Munich’s Beer Wows Foreign Visitors in The Late 1800s (And Still Does)
An American, Edward Payson Evans*, reported in 1889 on the famed court brewery of Munich, the Hofbrauhaus, as detailed in the Pittsburgh Dispatch. While there is much in the article of interest, including an impressive and obviously accurate account of the true origin of bock beer, I will let the writer speak for himself as to the marked impression the beer of Munich made on three visitors he mentioned.
The first is General Ulysses S. Grant, who was on a world tour after leaving the White House in 1879. (In this case Evans was reporting on something that occurred a decade back).
During the Civil War Grant had been famous, or infamous, for his too-zealous interest in Bourbon. Nonetheless given his battlefield successes, Abraham Lincoln was impelled to state that if he knew the brand Grant liked he would mention it to his other generals.
The second visitor was an Australian newspaper correspondent. The third, an American professor on tour with his family.

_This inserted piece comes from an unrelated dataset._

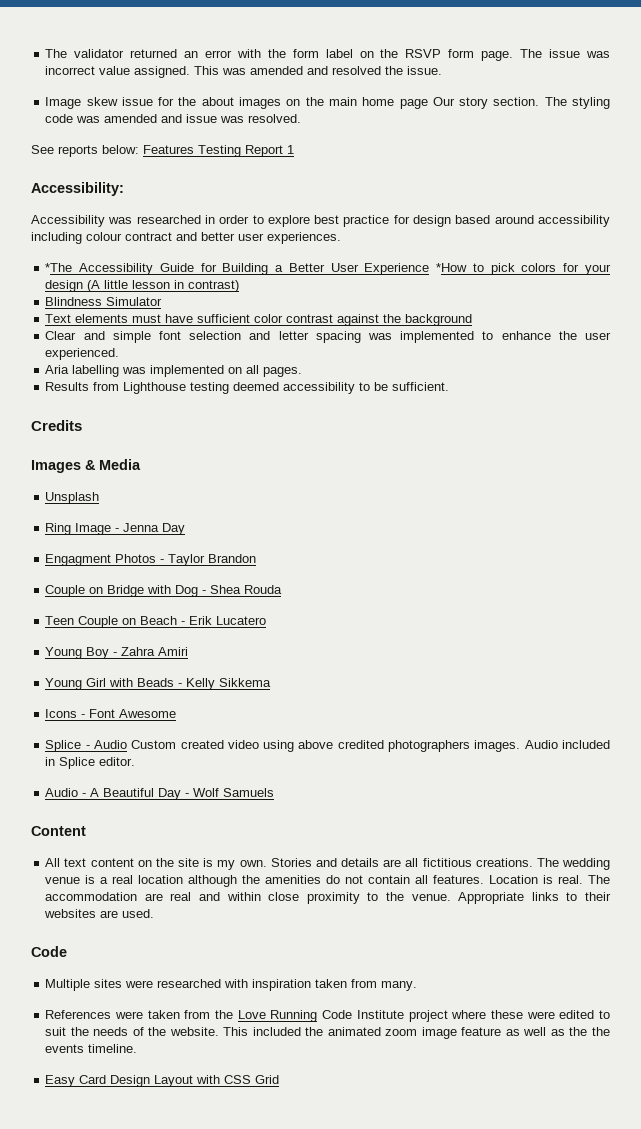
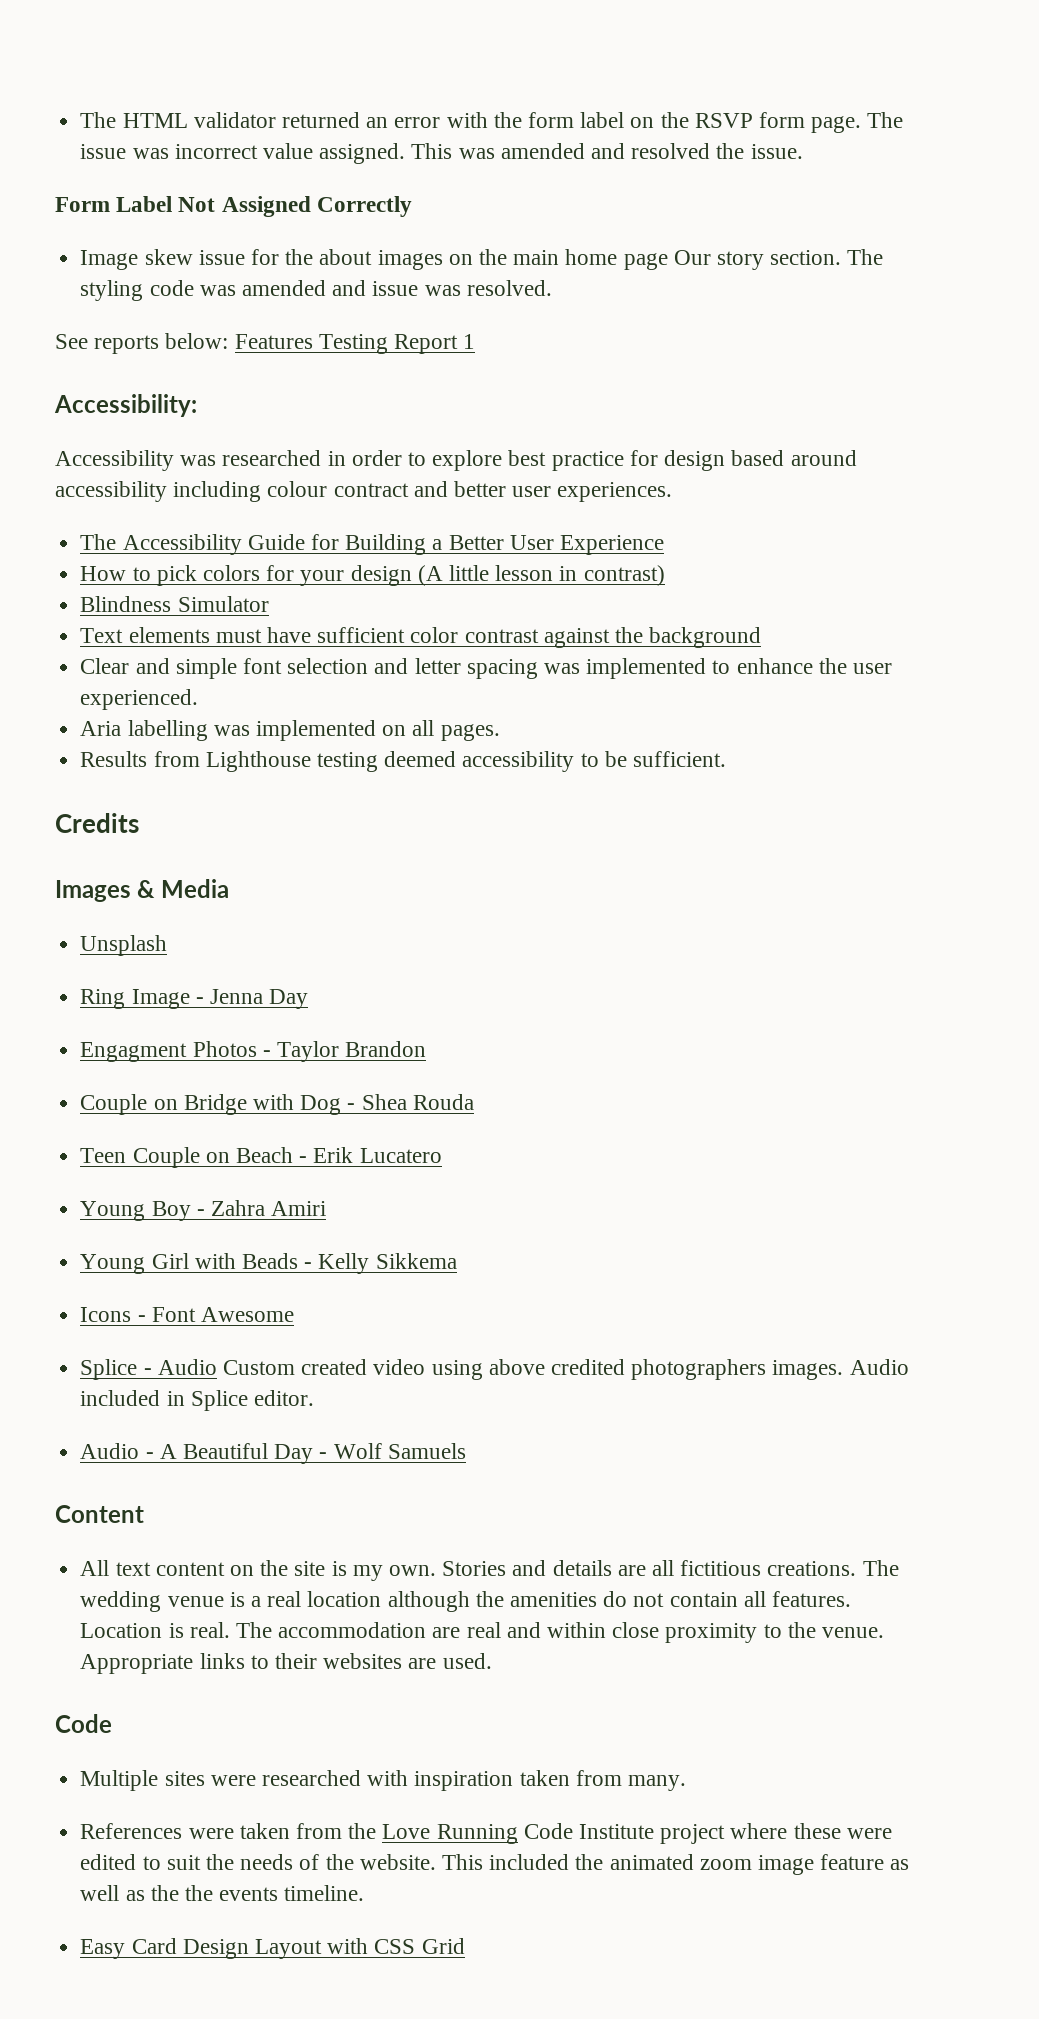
[45,49,68,58] The -> [80,112,188,128] The HTML
(443, 70) none -> [55,196,412,217] // Form Label Not Assigned Correctly
[45,263,73,272] *The -> [80,534,117,550] The
[436,263,468,272] *How -> [80,566,127,581] // How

As a conscientious cicerone, the Consul first proposed a visit to the galleries of painting and sculpture and the treasures of the National Museum, but the General declared that he had been already sufficiently bored by the works of the dead and living masters and had, since landing, become tolerably familiar with the contents of old curiosity shops in England and on the Continent, and would much prefer a change of programme. The Consul then suggested that if he wished to confine his observations to things of a distinctively local character, they would do well to begin with the Court Brewery. A two minutes’ walk brought them to this Mecca of all thirsty Munichers.
After having selected and rinsed their mugs (the tapster would disdain to fill a smaller measure) they took their places in a long file of equally ardent devotees of the goddess Cerevisia, and in due time were able to retire with their portion of the brown foaming beverage to such seats as they were fortunate enongh to find vacant. The General lifted the stone mug to his lips, and having drawn off about half its contents at a single draught, sat it down again with the laconic remark, “That’s good.”
Tradition is silent as to the number of hours they tarried over their beer, and no injudicious chronicler has kept an exact tale of the mugs tbey quaffed, but it is on record that when the Consul called at the hotel the next day and inquired what the General wished to do, the latter replied: “Well, suppose we go to that place again.”
What is here related of General Grant is the common experience of tourists. Not long since, the correspondent of an Australian newspaper visited Munich and devoted several letters to a description of the city and his impressions of the same. He was evidently in a bad mood and nothing pleased him. The so-called Athens on the Iser seemed to him to have been greatly overrated as an art center and not to be entitled to any consideration whatever as an emporium of trade. He described the architectural creations of King Ludwig I. as clumsy imitations bordering on caricatures of famous edifices and the public monuments as poor efforts to immortalize provincial celebrities, whose names were never heard of outside of Bavaria.
By a happy chance our Australian drifted into the precincts of the court Brewery, which struck him at first sight as a very nasty and disgusting place; but no sooner had he taken a good swig of the famous brewage than he turned to his fair spouse and exclaimed with enthusiasm: “Sally, this stuff is genuine, in fact it is about the only genuine thing that I have as yet found in Munich.” From that moment a complete change came over the spirits of the man. Raw winds, rainy weather, rude shopkeepers, sham architecture, weary pilgrimages to worthless works of art, and the like inamenities of the tourist’s life were all forgotten in the intense enjoyment of this most exquisite of conceivable extracts of malt and hops.
Last summer an American professor visited Munich for the first time. He arrived with his family late in the afternoon, suffering from the fatigue of a long railroad journey, and took furnished rooms for two weeks. As he sat down to the frugal supper which had been prepared in anticipation of his arrival and tasted the delicious beer which his landlady had placed before him, he turned to her and said: “I’ll take the rooms for a month”.
*Evans was a scholar with a deep knowledge of the German language and its culture. See more details here in his Wikipedia entry.